About this task — Find how many lines of the listing include the string "complete", and report only that figure.

<<<<

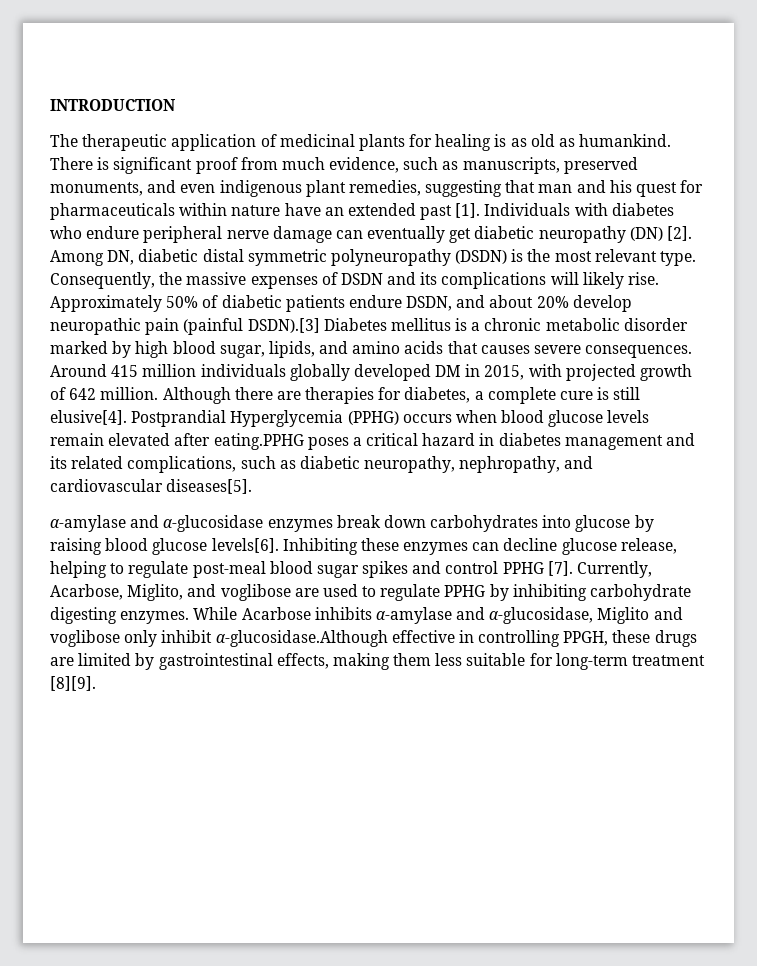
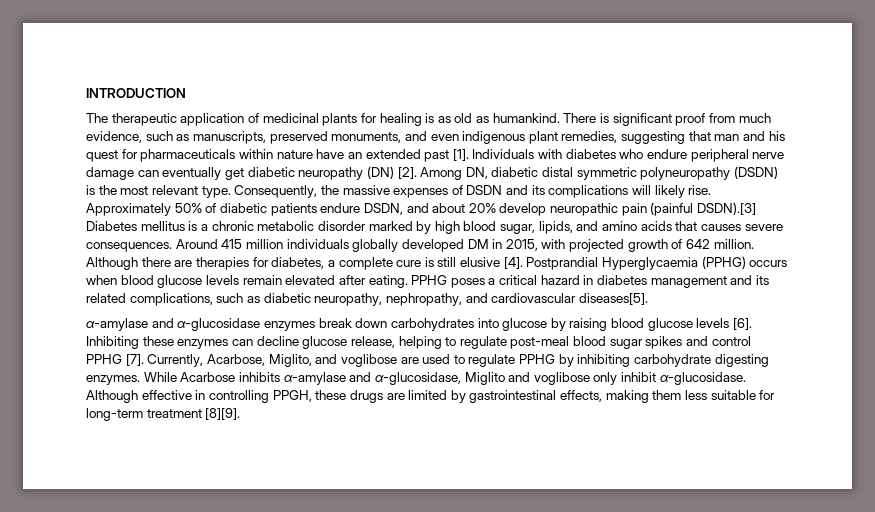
- Although there are therapies for diabetes, a complete cure is still elusive[4]. Postprandial Hyperglycemia (PPHG) occurs when blood glucose levels remain elevated after eating.PPHG poses a critical hazard in diabetes management and its related complications, such as diabetic neuropathy, nephropathy, and cardiovascular diseases[5].
+ Although there are therapies for diabetes, a complete cure is still elusive [4]. Postprandial Hyperglycaemia (PPHG) occurs when blood glucose levels remain elevated after eating. PPHG poses a critical hazard in diabetes management and its related complications, such as diabetic neuropathy, nephropathy, and cardiovascular diseases[5].
- α-amylase and α-glucosidase enzymes break down carbohydrates into glucose by raising blood glucose levels[6].
+ α-amylase and α-glucosidase enzymes break down carbohydrates into glucose by raising blood glucose levels [6].
- While Acarbose inhibits α-amylase and α-glucosidase, Miglito and voglibose only inhibit α-glucosidase.Although effective in controlling PPGH, these drugs are limited by gastrointestinal effects, making them less suitable for long-term treatment [8][9].
+ While Acarbose inhibits α-amylase and α-glucosidase, Miglito and voglibose only inhibit α-glucosidase. Although effective in controlling PPGH, these drugs are limited by gastrointestinal effects, making them less suitable for long-term treatment [8][9].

>>>>

Solution for this exercise — 2